UNITED STATES DISTRICT COURT CENTRAL DISTRICT OF CALIFORNIA
Aug 2, 2019
Case No. 5:18-cv-01025-MAA (C.D. Cal. Aug. 2, 2019)

Summary

rejecting argument that usher jobs, which are mostly part-time, do not involve substantial gainful activity because the regulations state that part time work can be substantial gainful activity

Summary of this case from Jaquez v. Saul

Opinion

Case No. 5:18-cv-01025-MAA

08-02-2019

ANGELICA E., Plaintiff, v. ANDREW M. SAUL, Commissioner of Social Security, Defendant.


MEMORANDUM DECISION AND ORDER AFFIRMING DECISION OF THE COMMISSIONER

On May 11, 2018, Plaintiff filed a Complaint seeking review of the Social Security Commissioner's final decision denying her applications Disability Insurance Benefits and Supplemental Security Income pursuant to Titles II and XVI of the Social Security Act. This matter is fully briefed and ready for decision.
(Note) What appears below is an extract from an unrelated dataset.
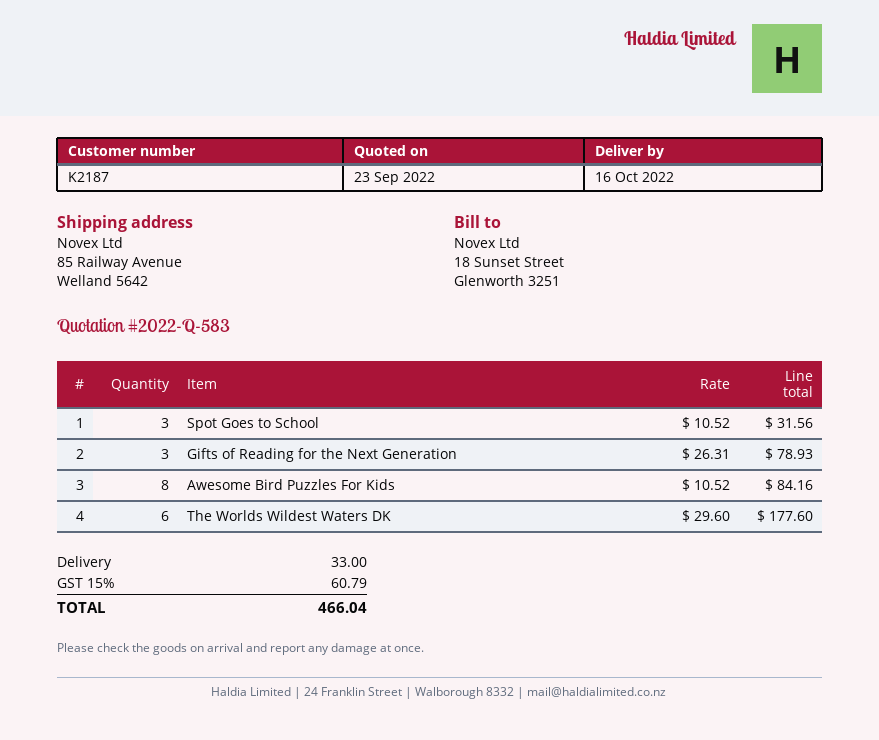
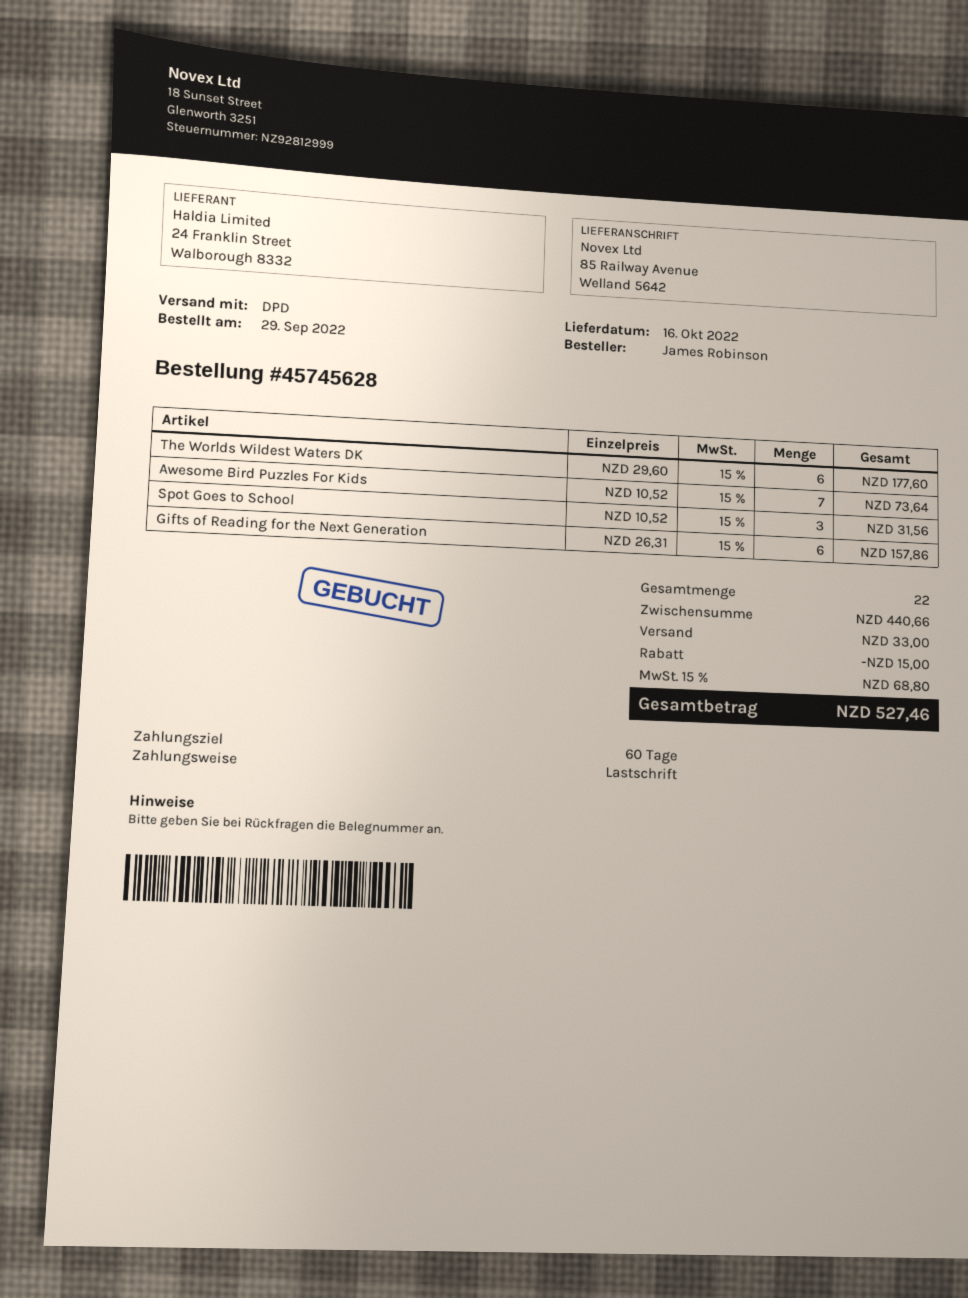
Gifts of Reading for the Next Generation: 3 x 26.31 = 78.93 -> 6 x 26.31 = 157.86
Awesome Bird Puzzles For Kids: 8 x 10.52 = 84.16 -> 7 x 10.52 = 73.64
discount: none -> 15.00
tax: 15% = 60.79 -> 15% = 68.80
total: 466.04 -> 527.46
For the reasons discussed below, the Commissioner's final decision is affirmed, and this action is dismissed with prejudice.

PROCEDURAL HISTORY

On September 2, 2014, Plaintiff protectively filed applications for Disability Insurance Benefits and Supplemental Security Income, alleging disability beginning on February 15, 2013. (Administrative Record [AR] 227, 373-86.) Plaintiff alleged disability due to fibromyalgia, depression, and sleep apnea. (AR 241, 258, 274.) After her applications were denied initially and on reconsideration, Plaintiff requested a hearing before an Administrative Law Judge ("ALJ"). (AR 227, 335-36.) At a hearing held on April 14, 2017, at which Plaintiff appeared with counsel, the ALJ heard testimony from Plaintiff and a vocational expert. (AR 1006-34.)
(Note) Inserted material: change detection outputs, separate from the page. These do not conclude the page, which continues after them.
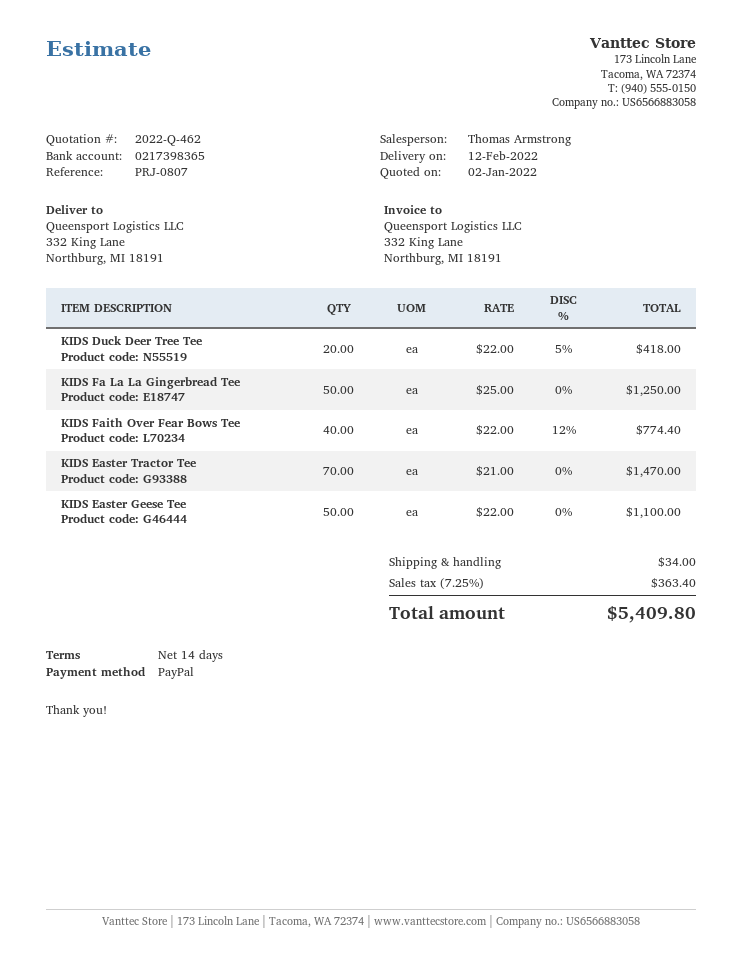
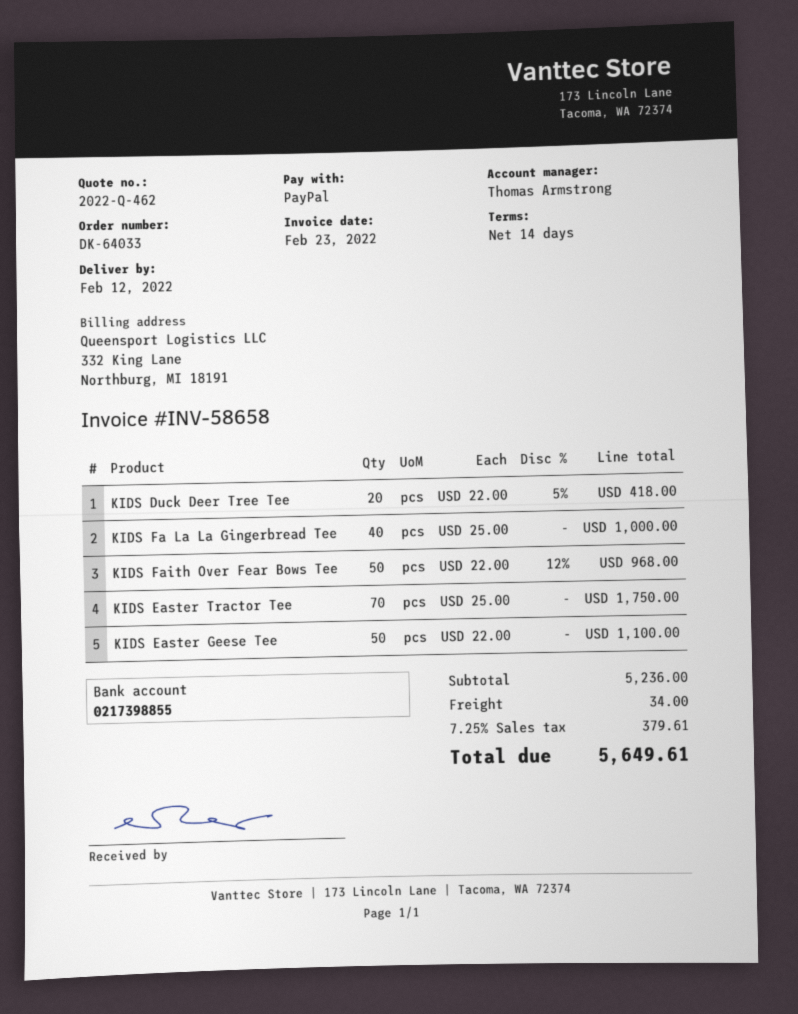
bank account: 0217398365 -> 0217398855
KIDS Fa La La Gingerbread Tee: 50 x 25.00 = 1250.00 -> 40 x 25.00 = 1000.00
KIDS Faith Over Fear Bows Tee: 40 x 22.00 - 12% = 774.40 -> 50 x 22.00 - 12% = 968.00
KIDS Easter Tractor Tee: 70 x 21.00 = 1470.00 -> 70 x 25.00 = 1750.00
tax: 7.25% = 363.40 -> 7.25% = 379.61
total: 5409.80 -> 5649.61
In a decision issued on August 23, 2017, the ALJ denied Plaintiff's application after making the following findings pursuant to the Commissioner's five-step evaluation. (AR 227-38.) Plaintiff had not engaged in substantial gainful activity since her alleged disability onset date of February 15, 2013. (AR 230.) She had severe impairments consisting of fibromyalgia, rheumatoid arthritis, and obesity. (Id.) She did not have an impairment or combination of impairments that met or medically equaled the requirements of one of the impairments from the Commissioner's Listing of Impairments. (AR 232-33.) She had a residual functional capacity for light work with additional postural, manipulative, and environmental limitations. (AR 233.) Plaintiff was unable to perform her past relevant work as a child monitor, teacher aide, or special education teacher. (AR 236.) However, she could perform other jobs existing in significant numbers in the national economy, specifically in the occupations of counter clerk, rental clerk, and usher. (AR 237.) Accordingly, the ALJ concluded that Plaintiff was not disabled as defined by the Social Security Act. (AR 238.)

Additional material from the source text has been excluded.